Robin showed D’Angela the way to her new operations room. They walked over a thick, luxurious carpet past the second-floor casino’s roulette wheels and slot machines.
‘So where are you from originally?’ Robin asked as they walked.
‘Can’t you tell from my accent?’ D’Angela teased, then after a pause said, ‘Argentina.’
Robin tried to think of something he knew about Argentina, but only came up with, ‘That’s South America, right?’
‘Right,’ D’Angela said, mocking Robin’s tone.
‘Is hacking big there?’ Robin asked.
‘Hell, yes,’ D’Angela said enthusiastically. ‘You ever hear of Ekoparty? That’s where I first made my name in the community.’
‘Is it like a club or something?’
‘It’s the biggest infosec gathering outside of the United States,’ D’Angela explained. ‘Thousands of hackers, spies and industry people come to Buenos Aires for three whole days. Most are just skids and wannabes, some as young as you.’
‘Many girls?’ Robin queried.
‘Not many,’ D’Angela said. ‘You learn heaps. Famous hackers give talks, there are workshops, parties, steal-the-flag challenges and stuff. But if you want to make a name for yourself, the most important part is hackathons. They set you a hacking challenge and your team gets a few hours to beat it.’
‘Sounds awesome,’ Robin said. ‘Though I wouldn’t get far since I’m just a skid who uses other people’s work.’

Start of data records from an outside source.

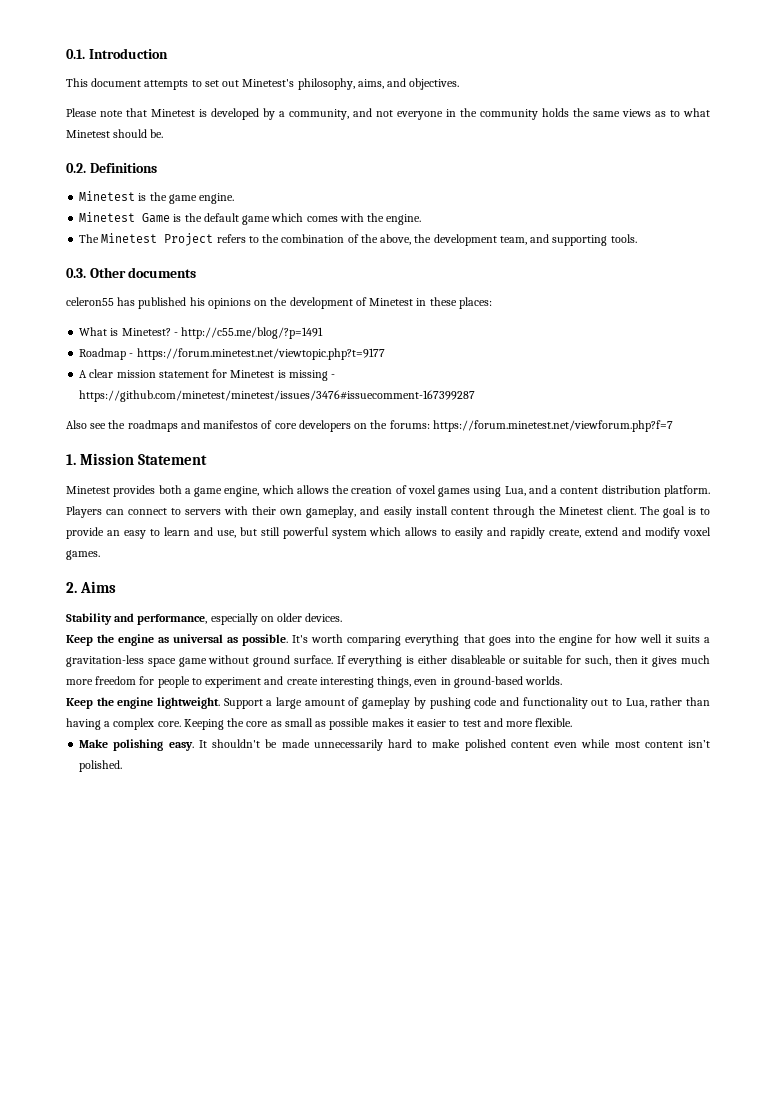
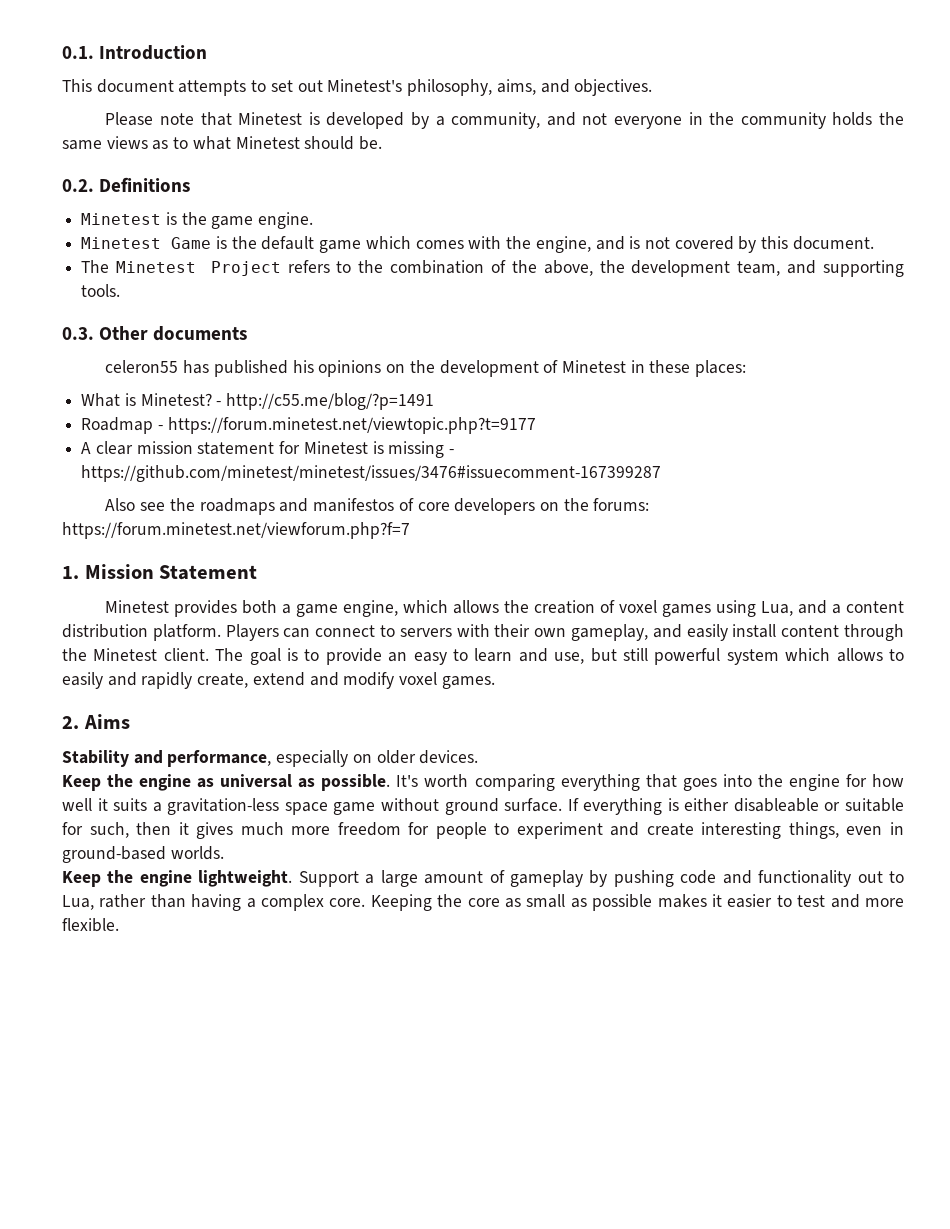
- Minetest Game is the default game which comes with the engine.
+ Minetest Game is the default game which comes with the engine, and is not covered by this document.
- Make polishing easy. It shouldn't be made unnecessarily hard to make polished content even while most content isn’t polished.

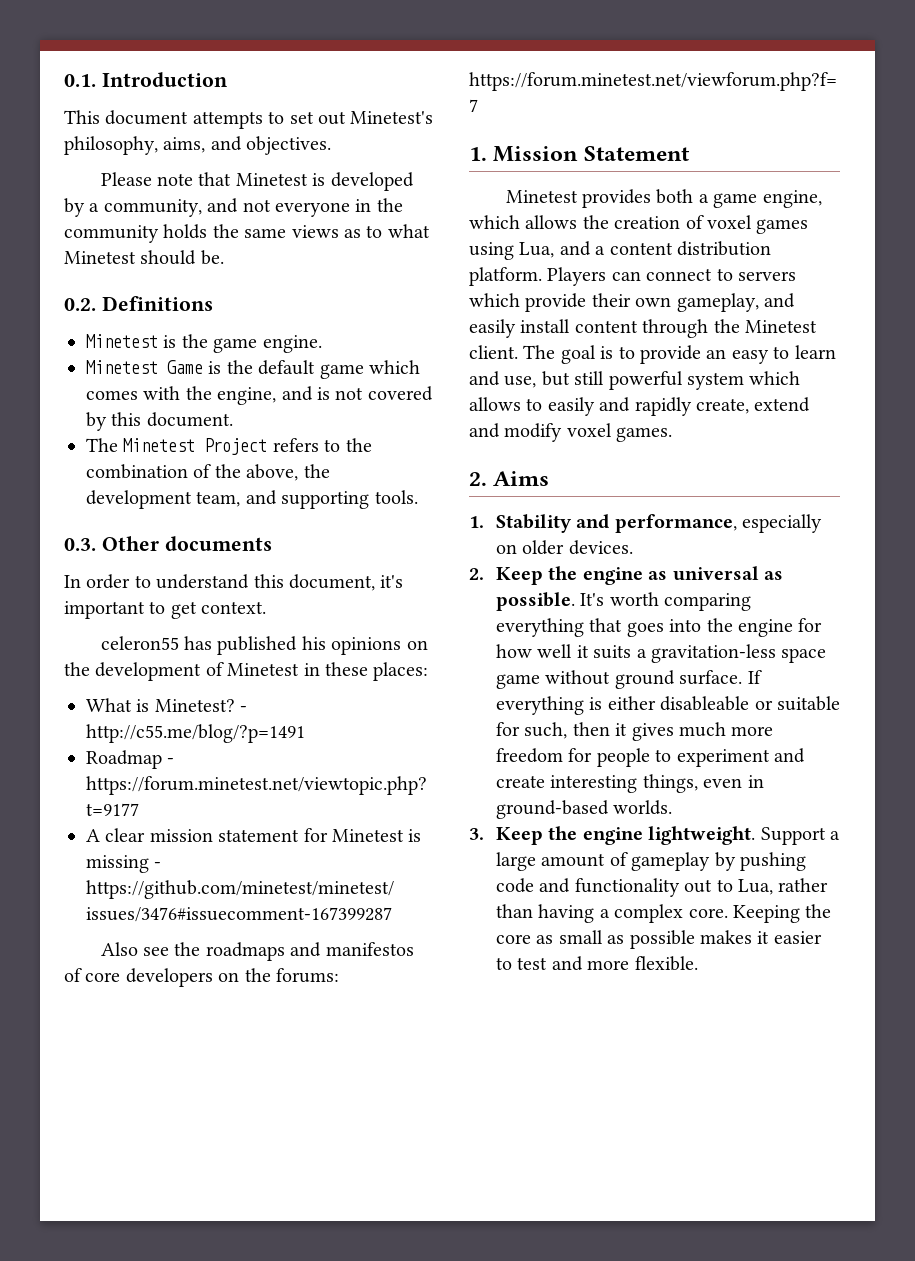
+ In order to understand this document, it's important to get context.
- Players can connect to servers with their own gameplay, and easily install content through the Minetest client.
+ Players can connect to servers which provide their own gameplay, and easily install content through the Minetest client.
- Stability and performance, especially on older devices.
+ 1. Stability and performance, especially on older devices.
- Keep the engine as universal as possible.
+ 2. Keep the engine as universal as possible.
- Keep the engine lightweight.
+ 3. Keep the engine lightweight.

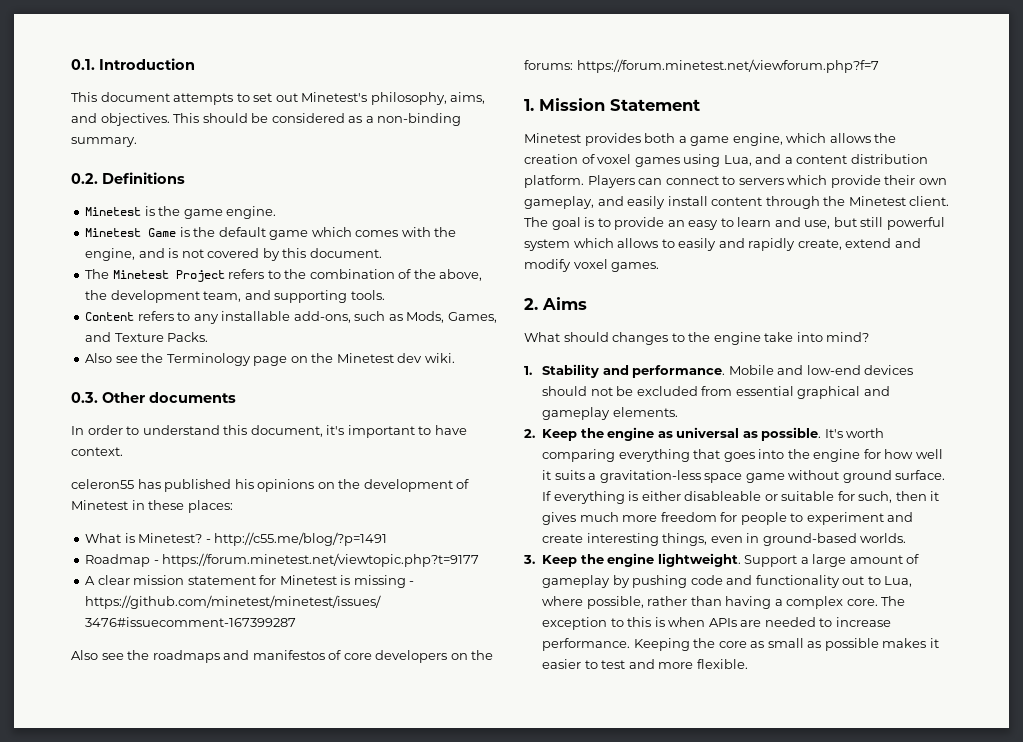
- This document attempts to set out Minetest's philosophy, aims, and objectives.
- Please note that Minetest is developed by a community, and not everyone in the community holds the same views as to what Minetest should be.
+ This document attempts to set out Minetest's philosophy, aims, and objectives. This should be considered as a non-binding summary.
+ Content refers to any installable add-ons, such as Mods, Games, and Texture Packs.
+ Also see the Terminology page on the Minetest dev wiki.
- In order to understand this document, it's important to get context.
+ In order to understand this document, it's important to have context.
- 1. Stability and performance, especially on older devices.
+ What should changes to the engine take into mind?
+ 1. Stability and performance. Mobile and low-end devices should not be excluded from essential graphical and gameplay elements.
- Support a large amount of gameplay by pushing code and functionality out to Lua, rather than having a complex core.
+ Support a large amount of gameplay by pushing code and functionality out to Lua, where possible, rather than having a complex core.
+ The exception to this is when APIs are needed to increase performance.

D’Angela laughed. ‘Hopefully I’ll be around long enough to start turning you into a real hacker . . . So, my first Ekoparty, I was thirteen and my dad said I couldn’t go. But I skipped school, bought a ticket and rode the bus for six hours. My parents had this little computer repair shop/internet café type thing, way out in cattle country.’
Robin grinned. ‘My dad taught computer repairs.’
‘I read your story in the news.’ D’Angela smiled back. ‘That’s one of the many reasons I’m a fan of your work.’
Robin was glad the casino was dark, because his cheeks flushed.
‘I arrived at Ekoparty with two older guys from my town who were also into hacking. It’s sketchy now I look back on it, because we barely had money for food, let alone a safe place to sleep. We entered one of the big hackathons and placed fifth, which doesn’t sound amazing, but we were schoolkids and all the teams ahead of us were security industry professionals or university graduates.